WORK ORDER >> Reproduce exactly, from the data that follows, the line with "- Chaussée de Dinant 1081", the line with "1081 Wépion 5100", and every line that lies between them.

PROVIDED RECORDS >>
---------------
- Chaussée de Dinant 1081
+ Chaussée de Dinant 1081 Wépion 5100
---------------
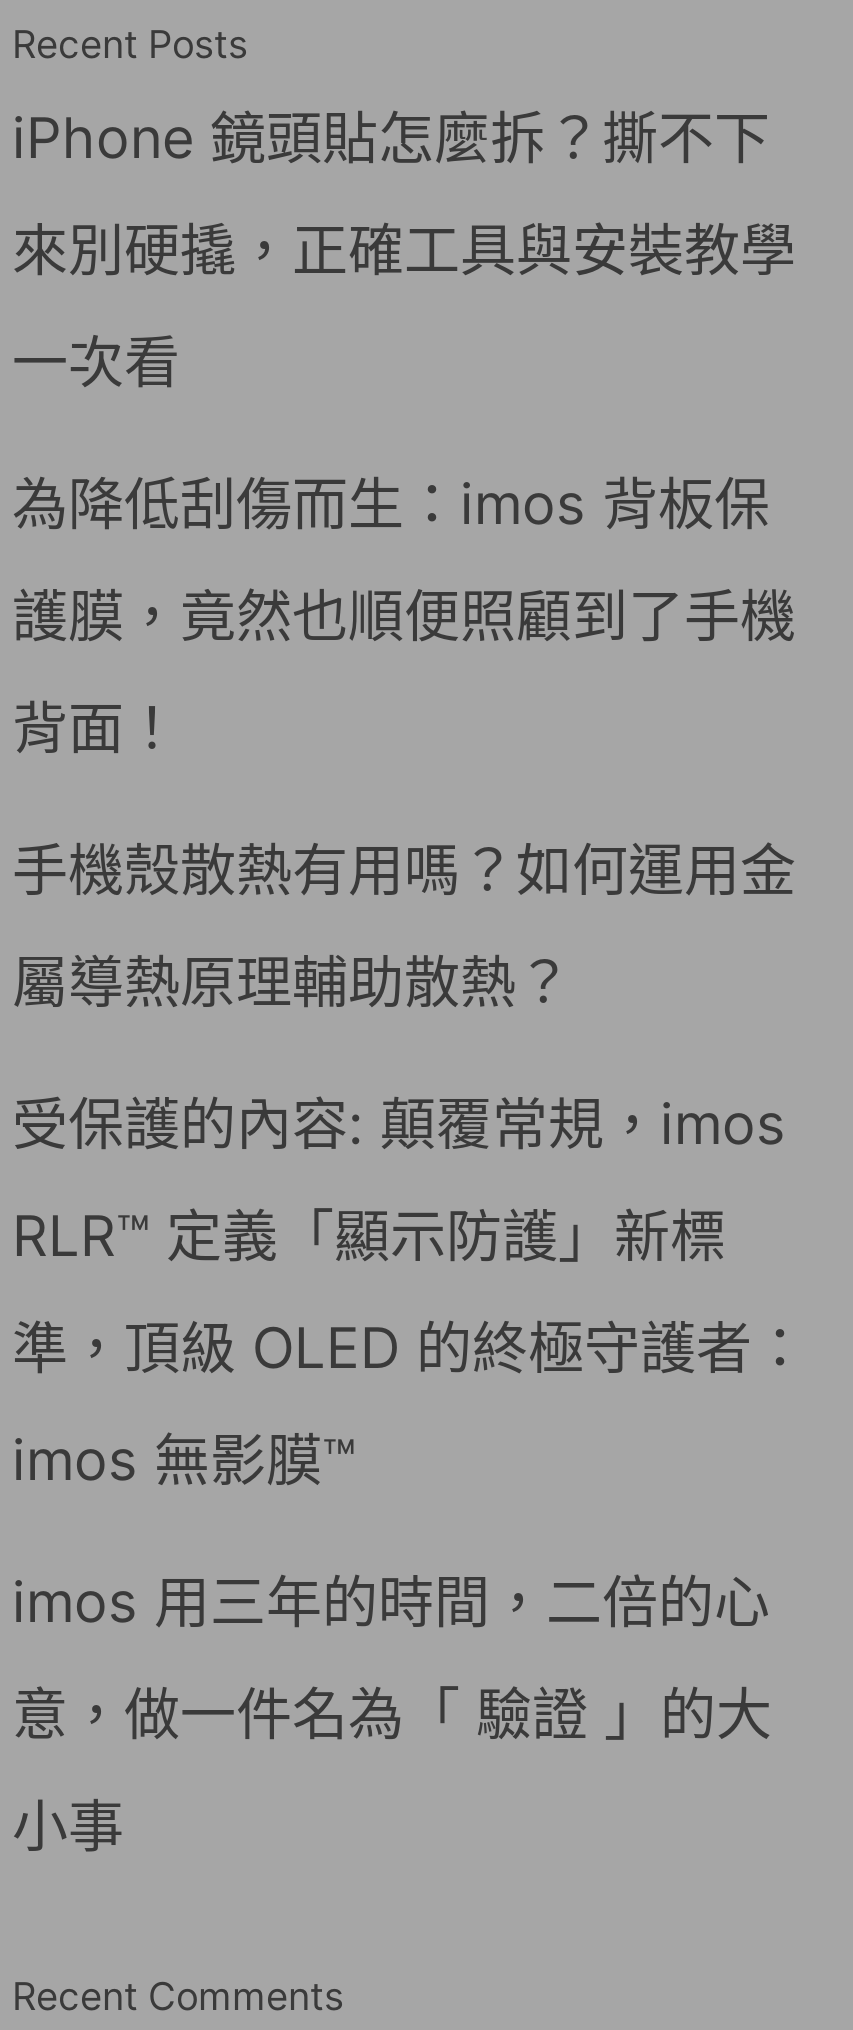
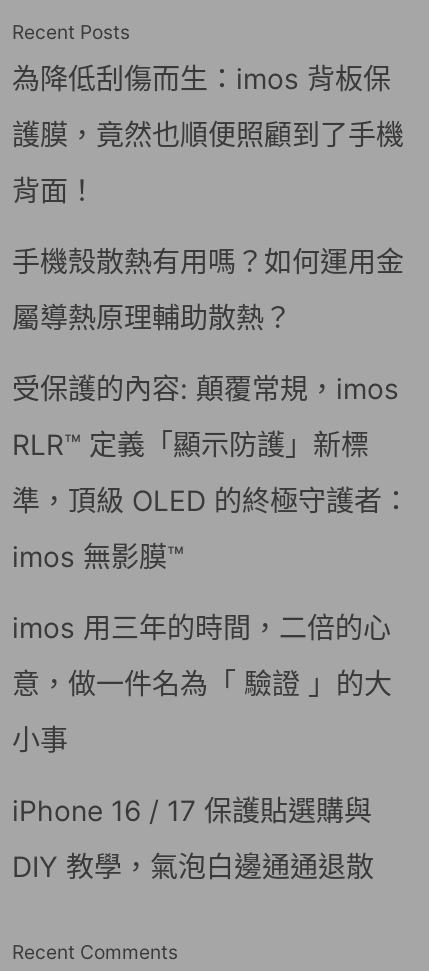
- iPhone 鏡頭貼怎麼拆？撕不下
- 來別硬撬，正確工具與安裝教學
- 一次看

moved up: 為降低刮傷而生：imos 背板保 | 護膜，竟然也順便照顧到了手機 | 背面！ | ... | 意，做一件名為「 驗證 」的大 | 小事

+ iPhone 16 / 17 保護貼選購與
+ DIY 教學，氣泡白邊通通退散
---------------
ANSWER TO THE EXERCISE >>
- Chaussée de Dinant 1081
+ Chaussée de Dinant 1081 Wépion 5100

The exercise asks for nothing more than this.